--- Data for analysis ---

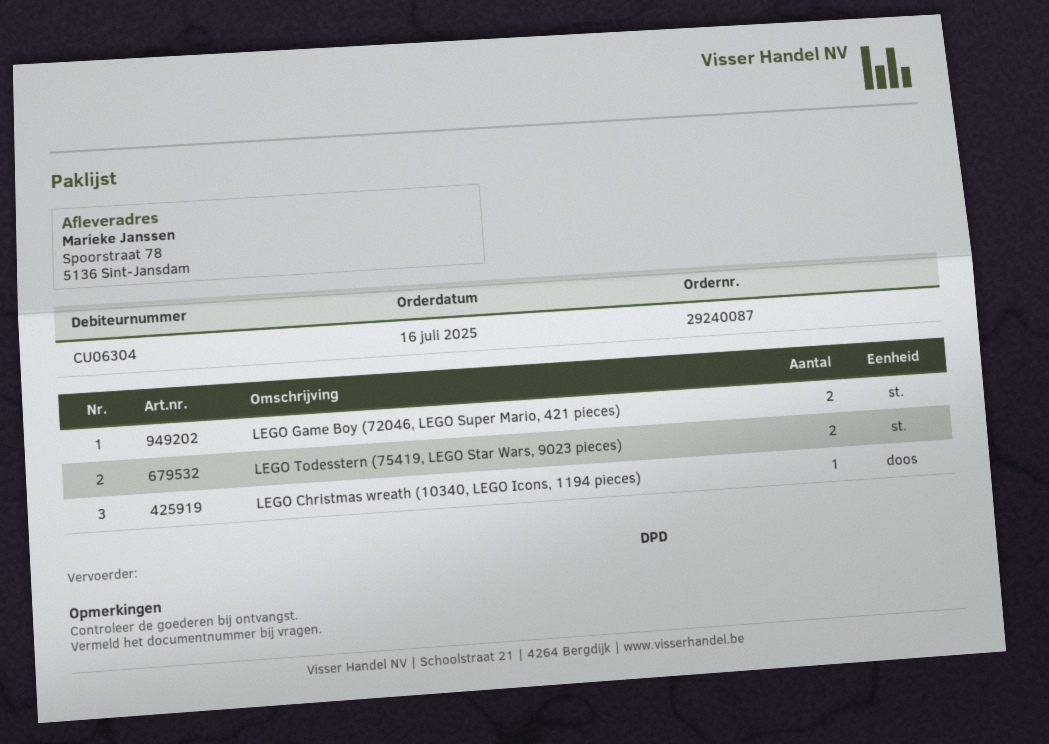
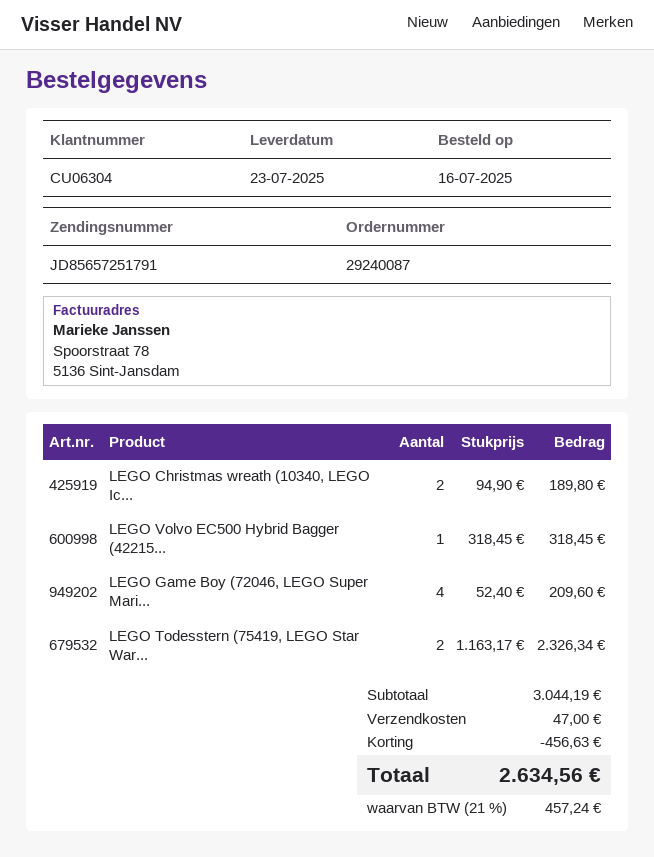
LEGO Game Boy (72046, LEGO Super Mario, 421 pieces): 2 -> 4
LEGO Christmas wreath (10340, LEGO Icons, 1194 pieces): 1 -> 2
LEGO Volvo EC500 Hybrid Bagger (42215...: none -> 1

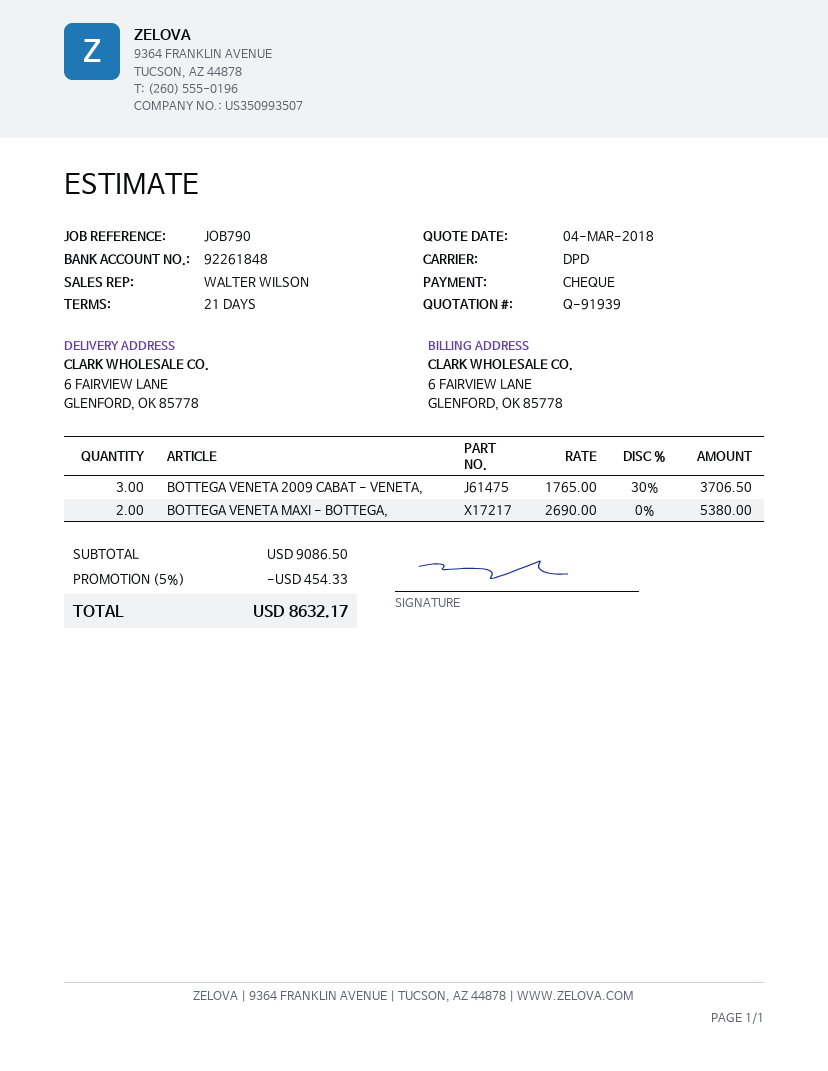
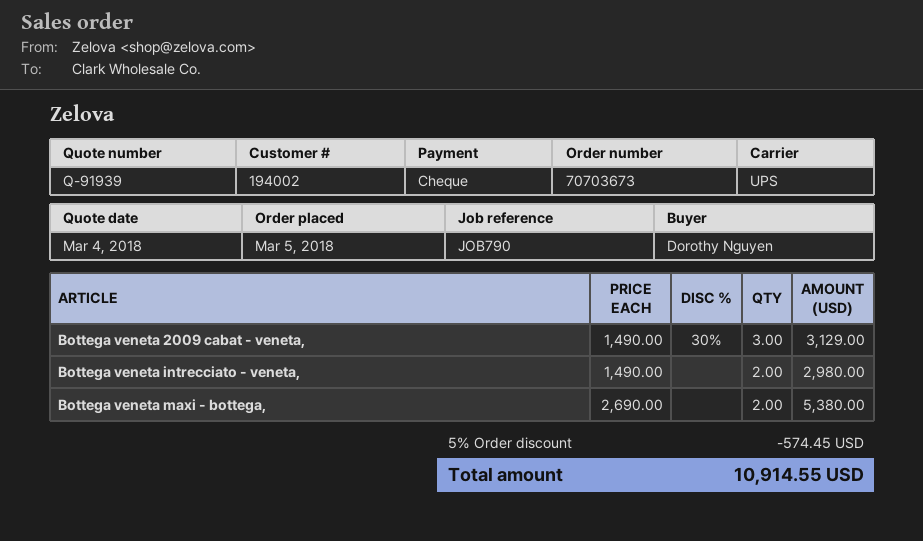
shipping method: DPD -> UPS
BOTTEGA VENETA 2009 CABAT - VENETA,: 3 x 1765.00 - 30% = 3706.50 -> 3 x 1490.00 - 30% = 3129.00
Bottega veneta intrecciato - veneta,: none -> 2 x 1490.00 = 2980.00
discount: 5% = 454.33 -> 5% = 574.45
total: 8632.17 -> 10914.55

---
--- Data for analysis ---

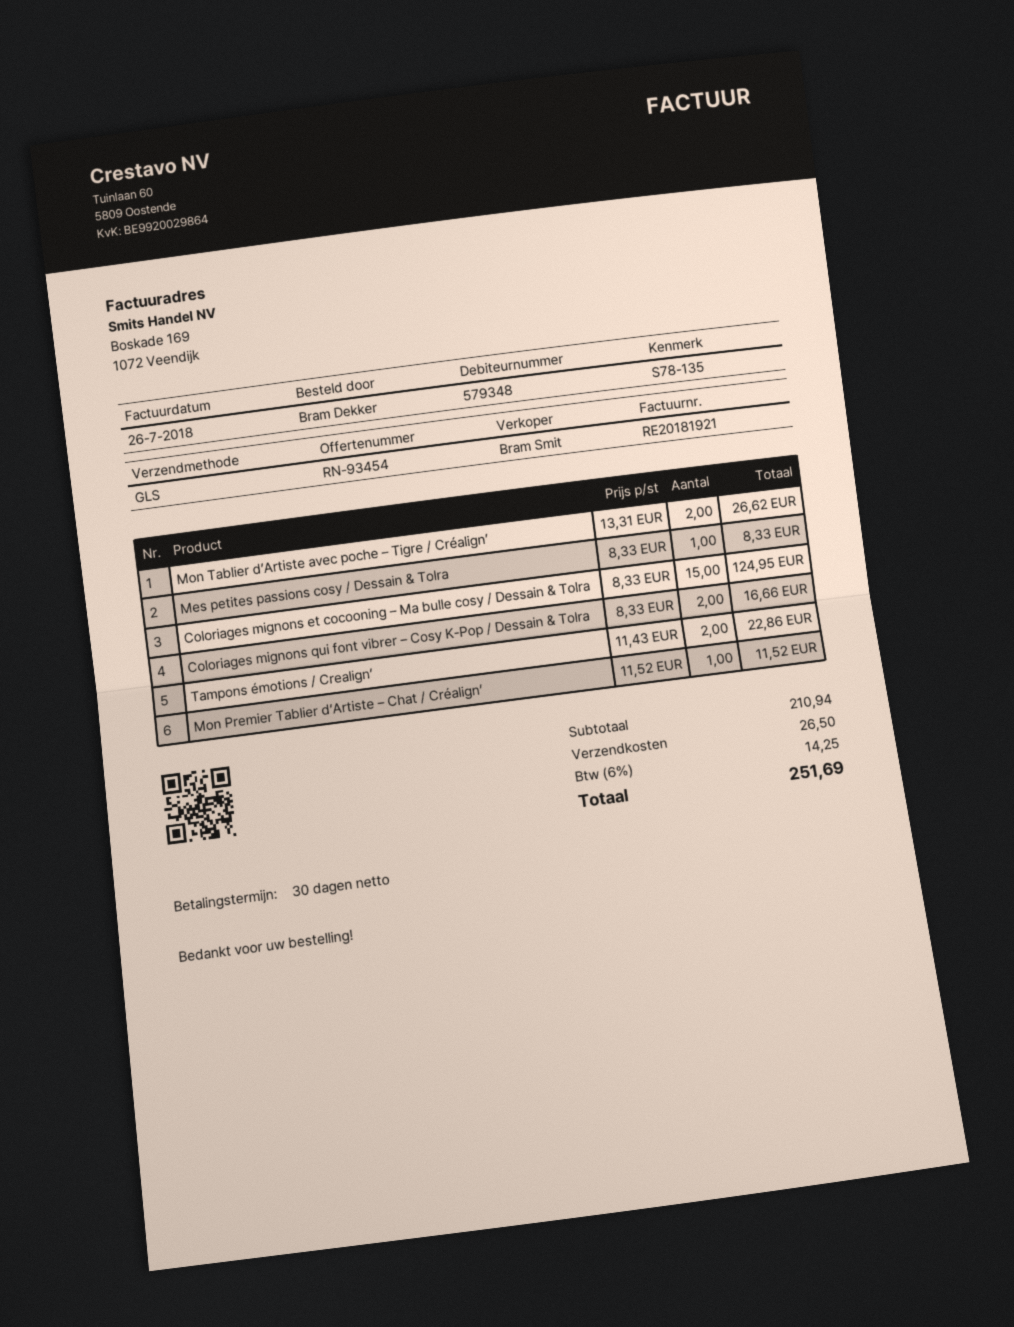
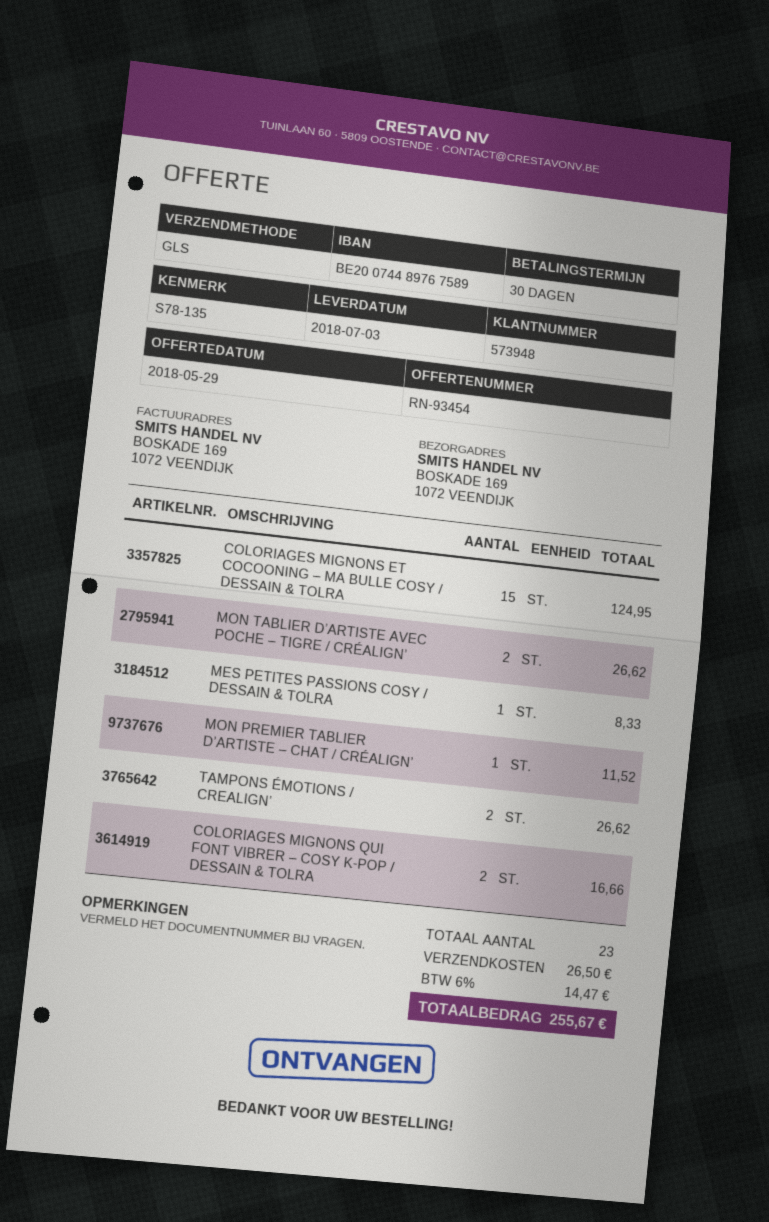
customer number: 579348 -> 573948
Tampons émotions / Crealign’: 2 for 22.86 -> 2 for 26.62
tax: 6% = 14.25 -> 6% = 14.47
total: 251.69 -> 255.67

---
--- Data for analysis ---

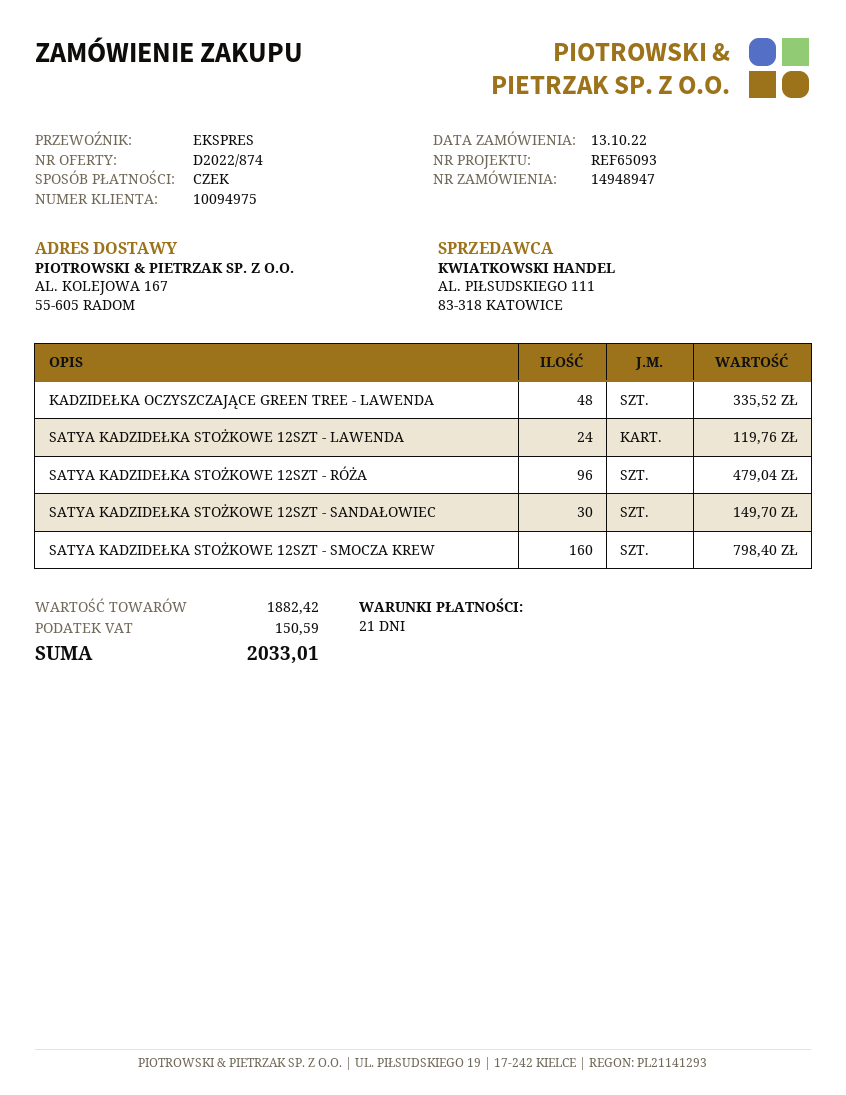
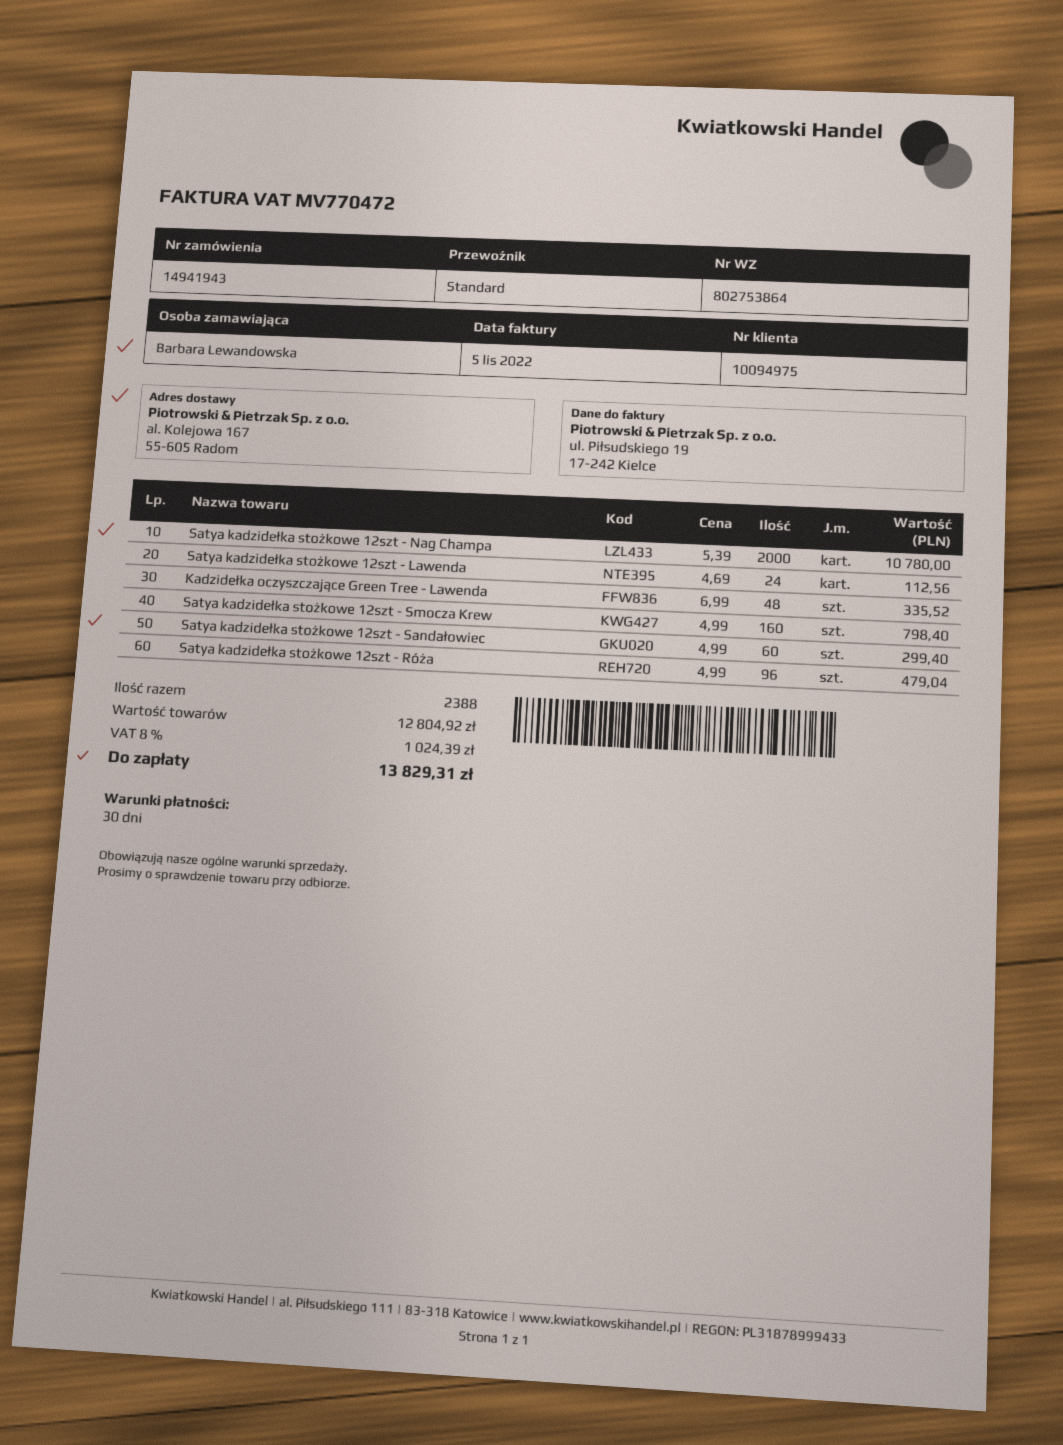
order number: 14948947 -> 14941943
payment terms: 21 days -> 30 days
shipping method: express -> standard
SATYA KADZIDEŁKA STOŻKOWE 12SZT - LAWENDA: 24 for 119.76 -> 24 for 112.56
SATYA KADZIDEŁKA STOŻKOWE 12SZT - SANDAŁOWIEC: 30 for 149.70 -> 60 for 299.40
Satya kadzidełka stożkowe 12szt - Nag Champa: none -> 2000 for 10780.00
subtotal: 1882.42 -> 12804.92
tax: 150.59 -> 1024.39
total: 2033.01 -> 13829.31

---

### [Task details]
Of the lines above, show those in which "number" appears.

### [Exercise answer]
customer number: 579348 -> 573948
order number: 14948947 -> 14941943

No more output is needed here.